Yeah, believe it or not, I did not properly complete this game until earlier this year. I am trying (hopefully) to finish Gears 5 much sooner. As for Gears 4? It was fun, but not as engaging in the long run as the original trilogy. Gears 5 is already shaping up to be much better, though.

Mafia III

I didn't so much finish Mafia III as reach a point where the dark message of misery in the game became too overwhelming, and I suddenly realized I did not want to spend time with these characters in this grim depiction of New Orleans in the 1960s anymore. I think I was about halfway through the game at the point where I just suddenly hit this wall of unpleasantness.

Watchdogs 2

I played this game to death, and then kept playing. I finally more or less gave up this year, but only after completing the entire campaign in 2018, and as much bonus content as I could stomach before at last the virtual world of San Francisco started feeling a bit too familiar to me. All told, I got a lot of time out of this game, which I started in 2017 on the PS4. I have a copy on Steam....entertaining the idea of starting a new game all over again.

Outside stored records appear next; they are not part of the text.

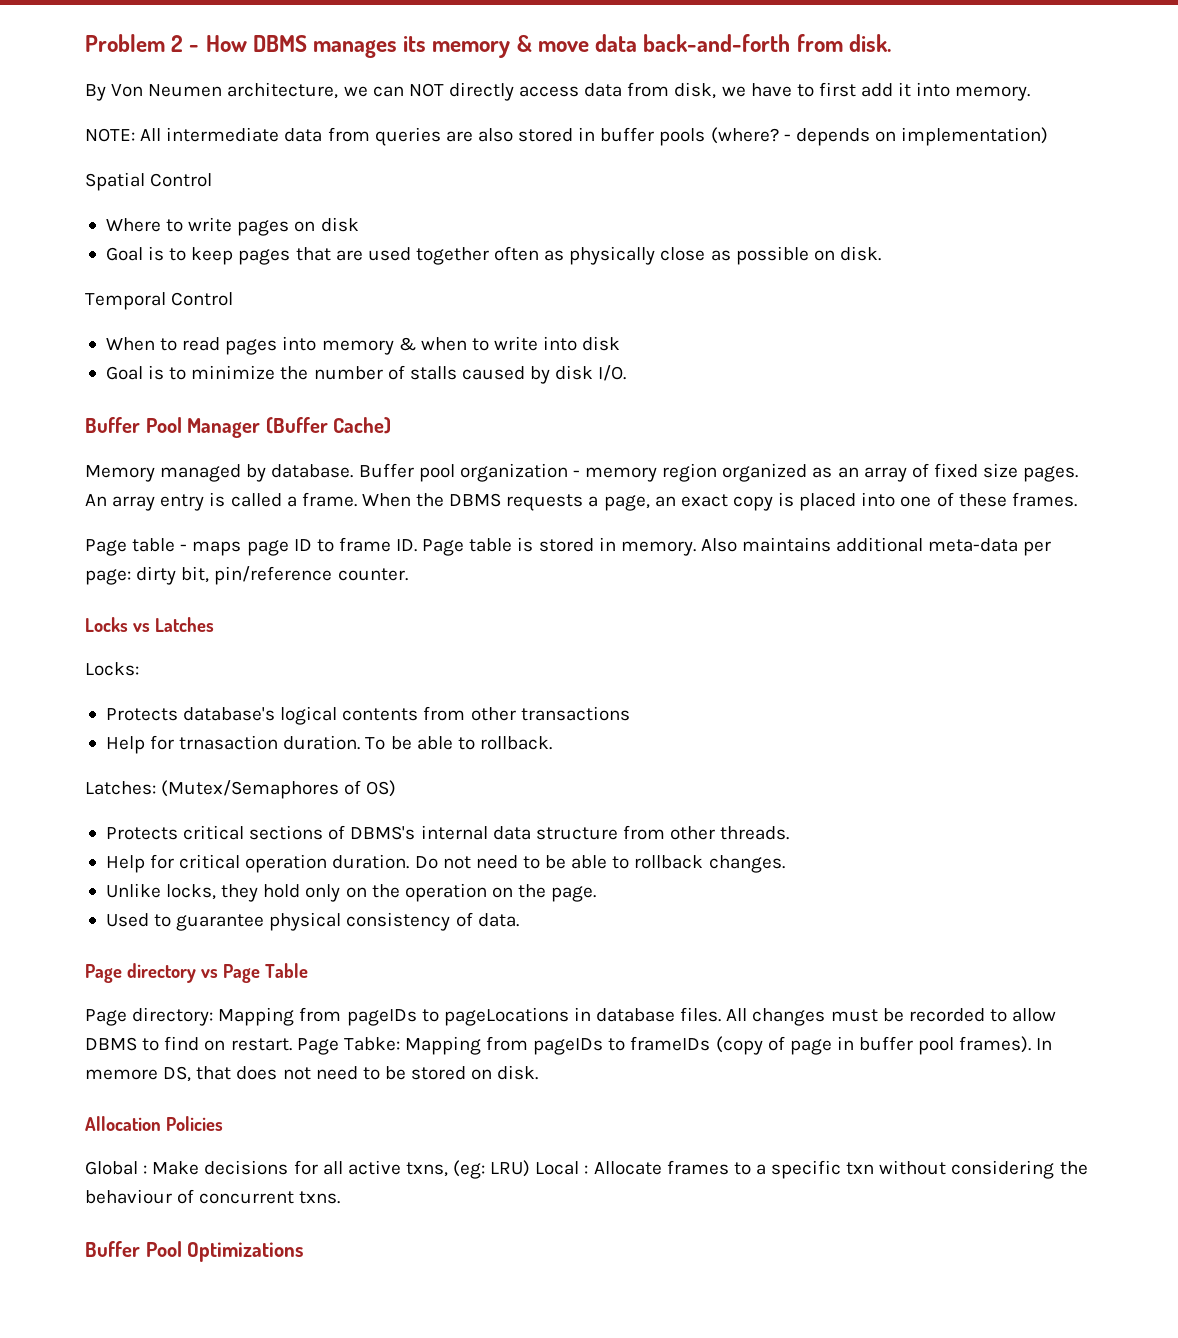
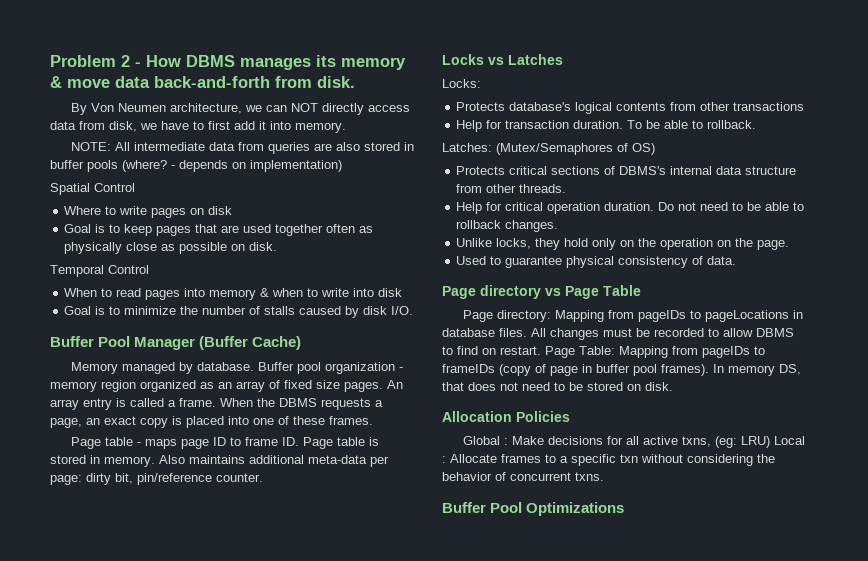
- Help for trnasaction duration.
+ Help for transaction duration.
- Page Tabke: Mapping from pageIDs to frameIDs (copy of page in buffer pool frames).
+ Page Table: Mapping from pageIDs to frameIDs (copy of page in buffer pool frames).
- In memore DS, that does not need to be stored on disk.
+ In memory DS, that does not need to be stored on disk.
- Global : Make decisions for all active txns, (eg: LRU) Local : Allocate frames to a specific txn without considering the behaviour of concurrent txns.
+ Global : Make decisions for all active txns, (eg: LRU) Local : Allocate frames to a specific txn without considering the behavior of concurrent txns.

Fortnite can never be finished as such, merely stopped. Thankfully this year I stopped (well, until last night, when I logged in to claim all the free stuff for their Winter Event and then ended up playing through 9 more season yeah grain of salt on this quitting thing!)

Games in Progress

Absent from this list are titles I am working on. Yes, even Resident Evil 2 Remake, which I love, I have yet to complete (in my defense I really wanted to finish RE7 first before diving in to it). So, these include:

Legrand Legacy - I love this retro style fantasy RPG on Switch; it's also on Steam. I bet I'm about 20% of the way through it.
Pillars of Eternity - plowing through on the Switch slowly.
Anthem - I play this one in 1-2 hour spurts every month or so. I'm at the grindy part of the game, not sure I can motivate myself to care, even though I like the core gameplay.
Resident Evil 2 Remake - this is really on my priority list; I started it on PS4, but now have a copy on Steam and want to restart it.
Ghost Recon: Breakpoint - working on it! This game will last me years.
Generation Zero - the tale of Swedes vs. giant robots is something I grabbed over Xmas and have been playing obsessively for the last couple days, but can tell by my progress it is designed to last a long time. More on this one later!
Deadly Premonition: Origins - played on Xbox 360 long ago, replaying on Switch, about 1/3 of the way through so far.
Horizon: Zero Dawn - still trying to finish this one! I put Days Gone on hold until I do. I think I'm about halfway through, hard to say. The game is easy to get distracted in, and so much fun. Don't know why I haven't focused on it more.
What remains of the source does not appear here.